The records below are to be transcribed exactly from their first line to the line that has "position:absolute; left:16px; top:490px;", inclusive, with every picture omitted.

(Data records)
::::::::::
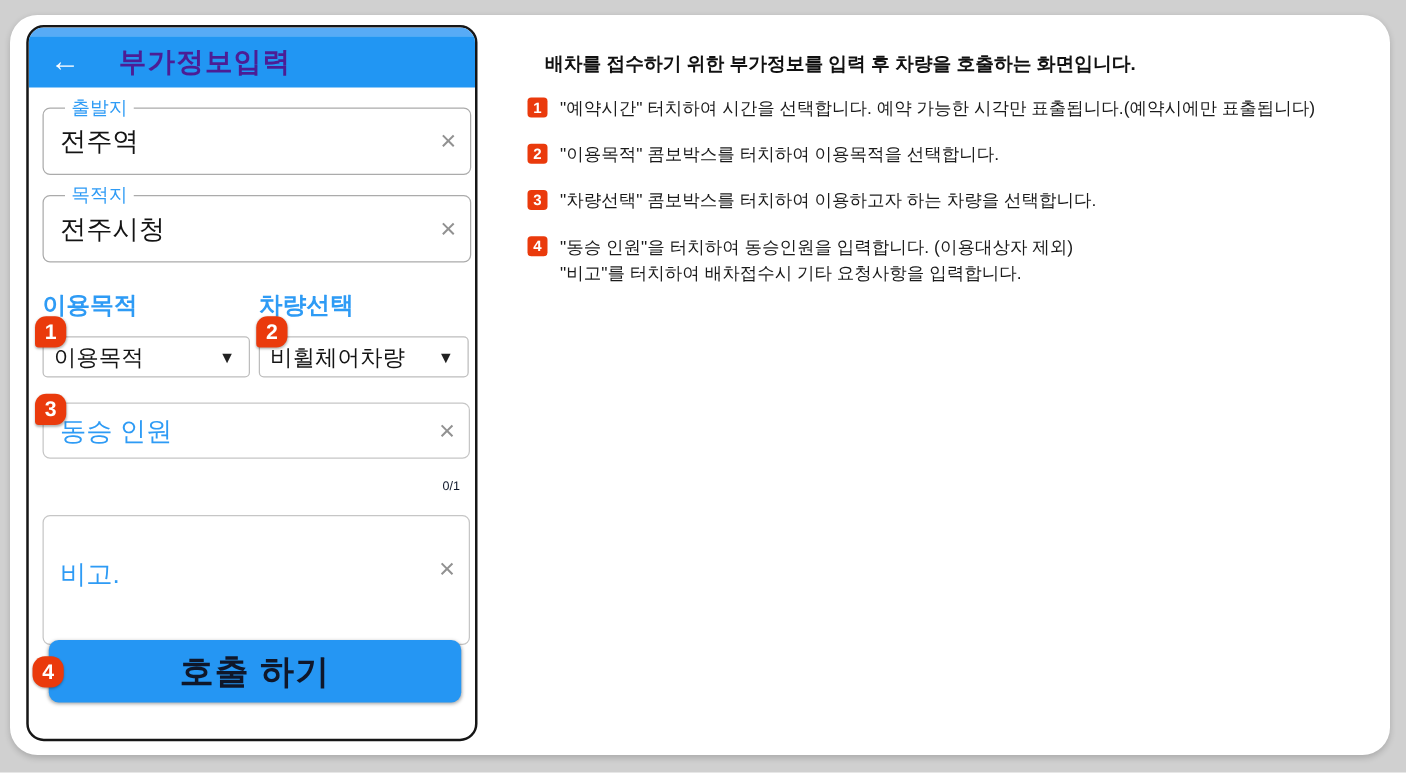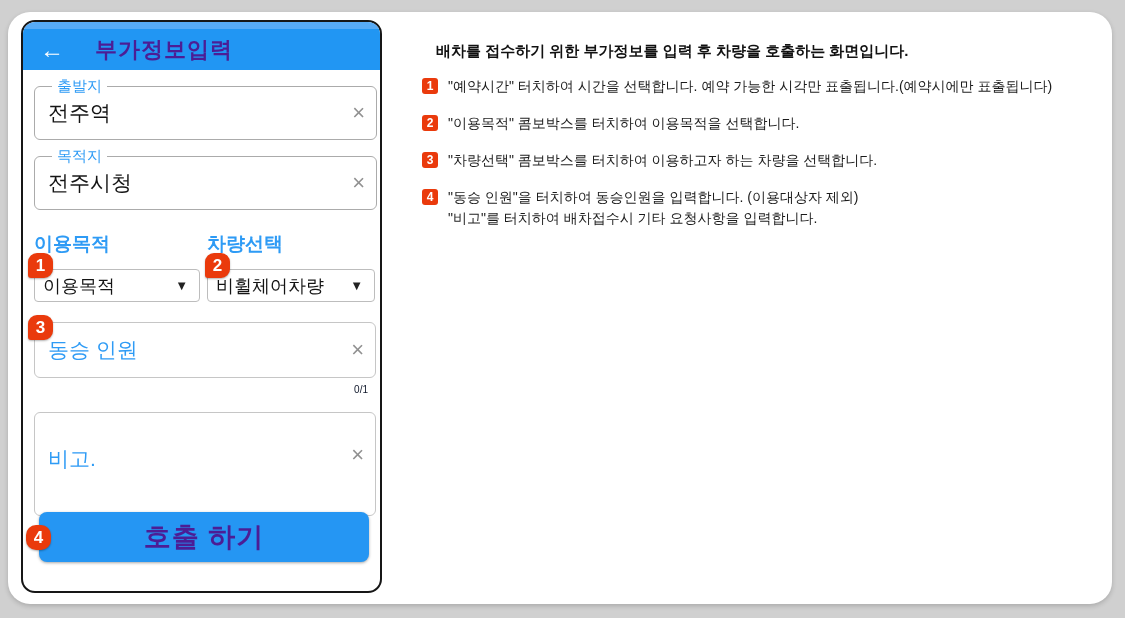--- a/index.html
+++ b/index.html
@@ -128,7 +128,7 @@
     <span class="carrow">▼</span>
   </div>
 
-  <div class="boxfield" style="top:300px; height:56px;">
+  <div class="boxfield" style="top:300px; height:45px;">
     <span class="placeholder" style="top:50%; transform:translateY(-50%);">동승 인원</span>
     <span class="clear-x">×</span>
   </div>

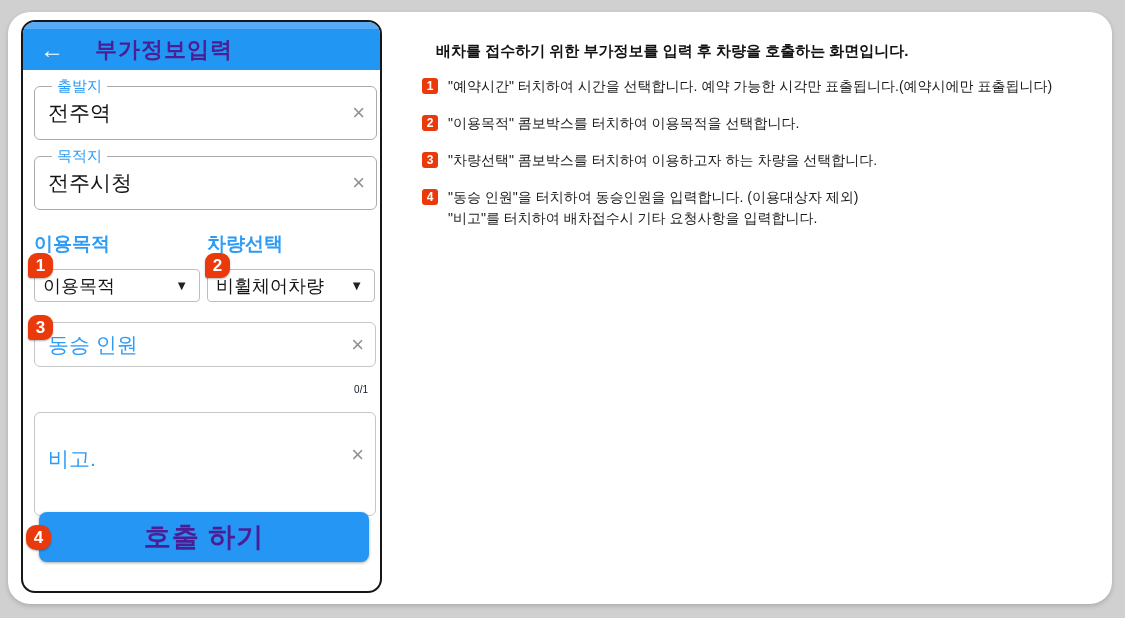--- a/index.html
+++ b/index.html
@@ -63,7 +63,7 @@
   .call-btn {
     position:absolute; left:16px; top:490px; width:330px; height:50px;
     background:#2596f3; border:none; border-radius:8px;
-    color:#4c1d95; font-size:27px; font-weight:bold; letter-spacing:1px;
+    color:#0f172a; font-size:27px; font-weight:bold; letter-spacing:1px;
     display:flex; align-items:center; justify-content:center;
     box-shadow:0 1px 3px rgba(0,0,0,0.35); cursor:pointer;
     font-family:"Liberation Sans","DejaVu Sans",sans-serif;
::::::::::
> **Written solution**:
--- a/index.html
+++ b/index.html
@@ -128,7 +128,7 @@
     <span class="carrow">▼</span>
   </div>
 
-  <div class="boxfield" style="top:300px; height:56px;">
+  <div class="boxfield" style="top:300px; height:45px;">
     <span class="placeholder" style="top:50%; transform:translateY(-50%);">동승 인원</span>
     <span class="clear-x">×</span>
   </div>

--- a/index.html
+++ b/index.html
@@ -63,7 +63,7 @@
   .call-btn {
     position:absolute; left:16px; top:490px; width:330px; height:50px;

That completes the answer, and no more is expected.